From living in pharmacy deserts to neighborhoods without pediatric care, underserved children, often Black and brown, face complex barriers to getting the shots. And they have been most vulnerable to COVID-19. 

Since the start of the pandemic, Black, Hispanic, American Indian and Alaska Native children were hospitalized more often than white children, according to the Centers for Disease Control and Prevention.

About 37% of children ages 5 to 11 hospitalized with COVID-19 were Black, and 31% were Hispanic, compared with 22% white, according to a CDC analysis. Underlying conditions were most often asthma or obesity, the report found. Both conditions disparately affect children of color.

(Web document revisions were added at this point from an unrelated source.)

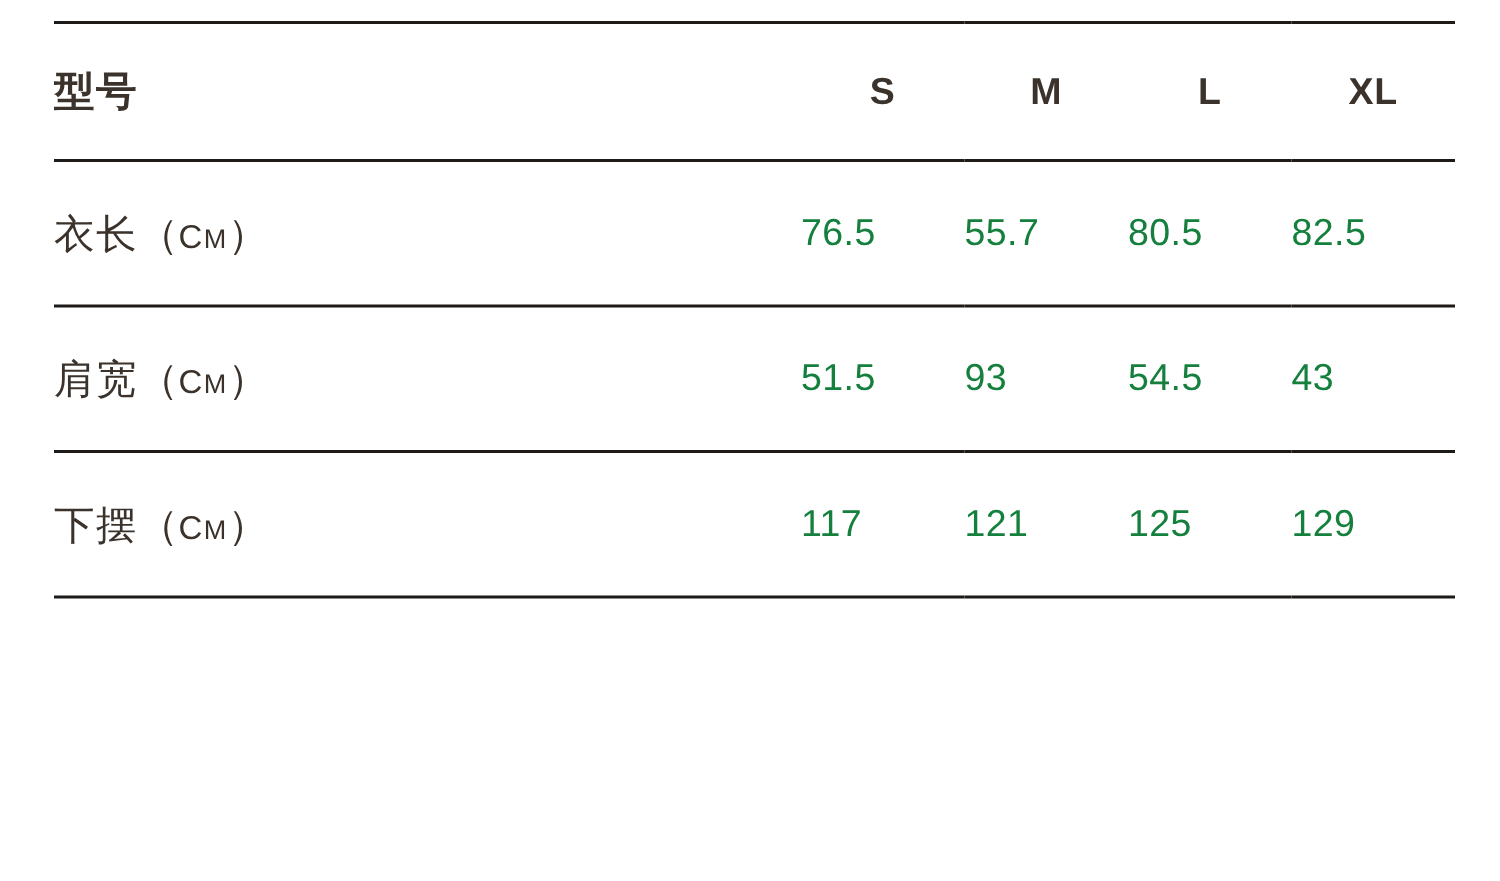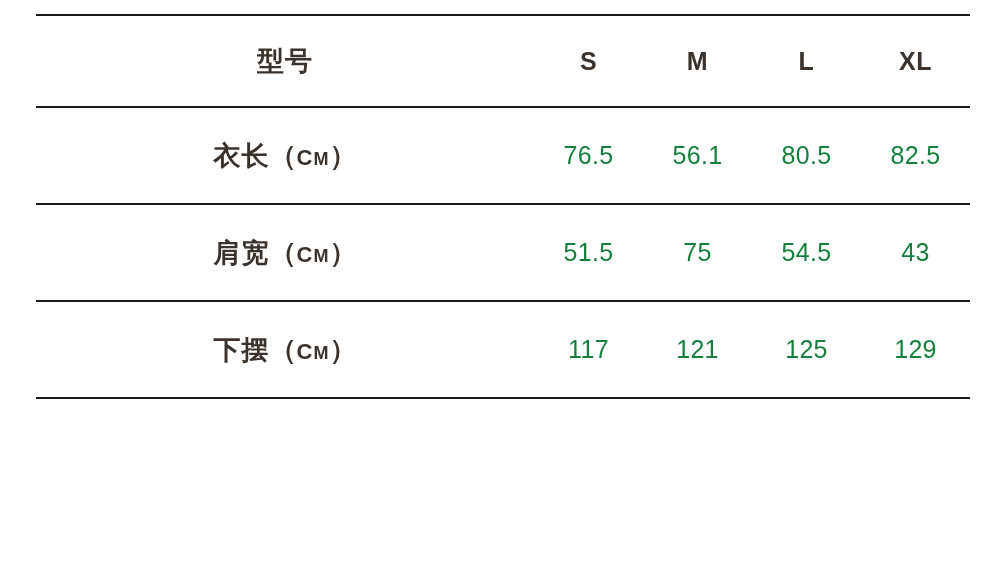--- a/index.html
+++ b/index.html
@@ -38,7 +38,6 @@
   #size-table td {
     padding: 0;
     vertical-align: middle;
-    text-align: center;
   }
 
   

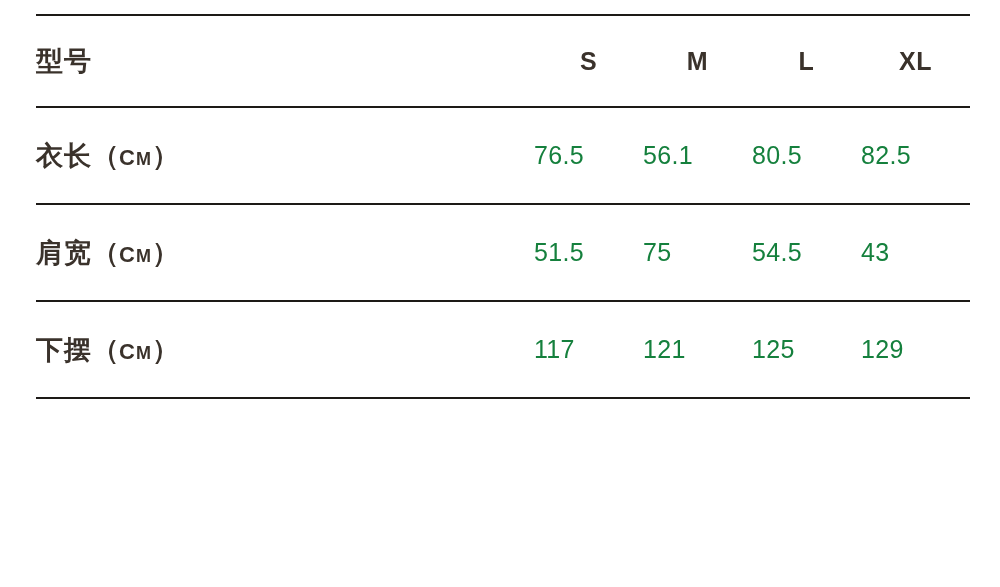--- a/index.html
+++ b/index.html
@@ -50,7 +50,6 @@
     font-size: 27px;
     letter-spacing: 1px;
     color: #3a322b;
-    font-weight: bold;
   }
 
   .header-row th { height: 90px; }

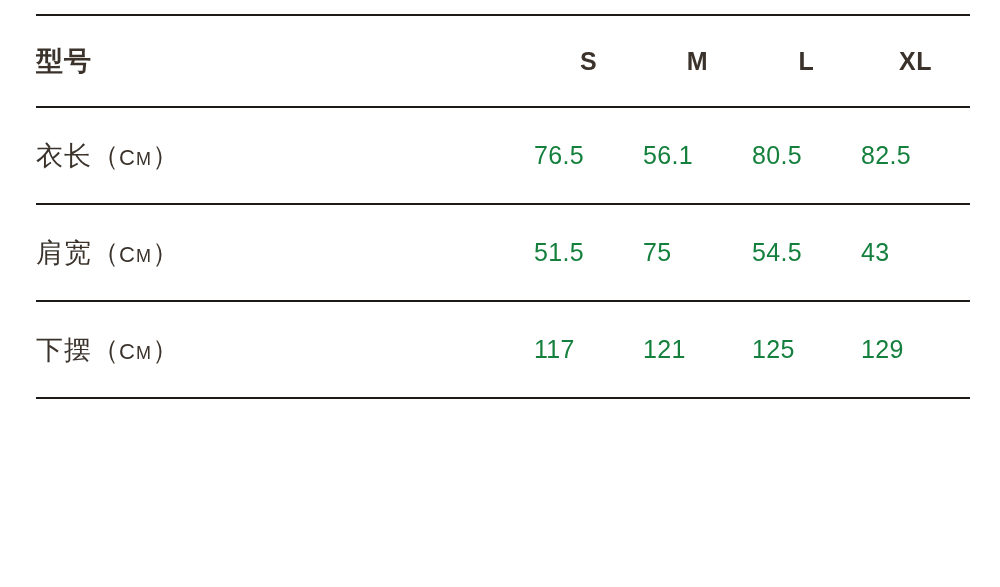--- a/index.html
+++ b/index.html
@@ -116,7 +116,7 @@
         <span>衣长</span><span class="unit"><span>（</span><span class="u-c">C</span><span class="u-m">M</span><span>）</span></span>
       </td>
       <td class="value">76.5</td>
-      <td class="value">56.1</td>
+      <td class="value">55.7</td>
       <td class="value">80.5</td>
       <td class="value">82.5</td>
     </tr>

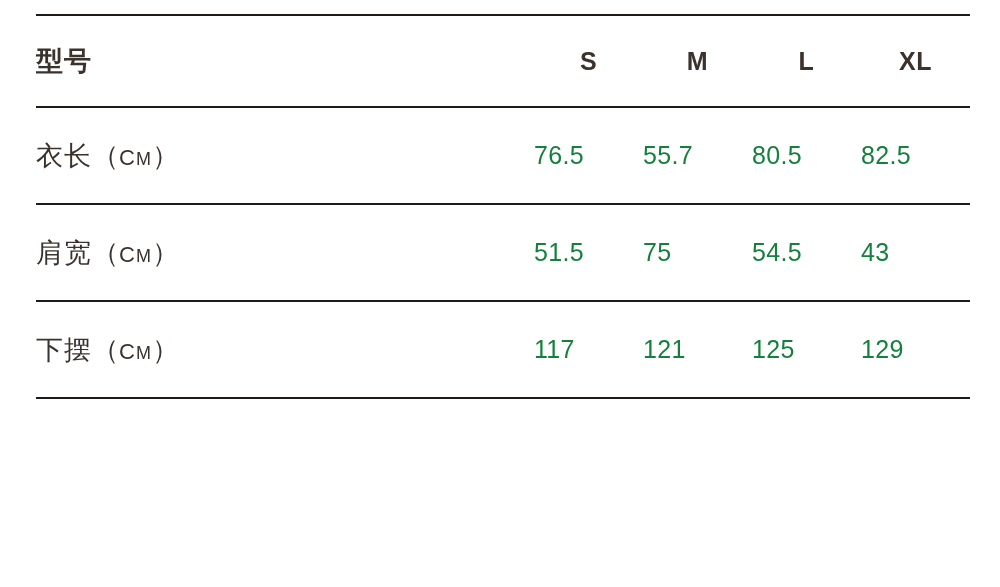--- a/index.html
+++ b/index.html
@@ -126,7 +126,7 @@
         <span>肩宽</span><span class="unit"><span>（</span><span class="u-c">C</span><span class="u-m">M</span><span>）</span></span>
       </td>
       <td class="value">51.5</td>
-      <td class="value">75</td>
+      <td class="value">93</td>
       <td class="value">54.5</td>
       <td class="value">43</td>
     </tr>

Though severe illness, hospitalization and death from COVID-19 are rare among children, those of color suffer disproportionately, and getting children vaccinated equitably is essential to community protection, experts said.

As soon as the Pfizer-BioNTech vaccine was authorized for younger kids, Sara Bode, a pediatrician at Nationwide Children’s Hospital in Columbus, Ohio, said the majority of appointments for shots weren’t made by inner-city parents surrounding the main downtown hospital.

Most of those 3,000 slots were filled by parents of children in suburban, well-off white neighborhoods, said Bode, director of school-based and mobile clinics in the capital of Ohio, a state where about 45% of children statewide lack a medical home.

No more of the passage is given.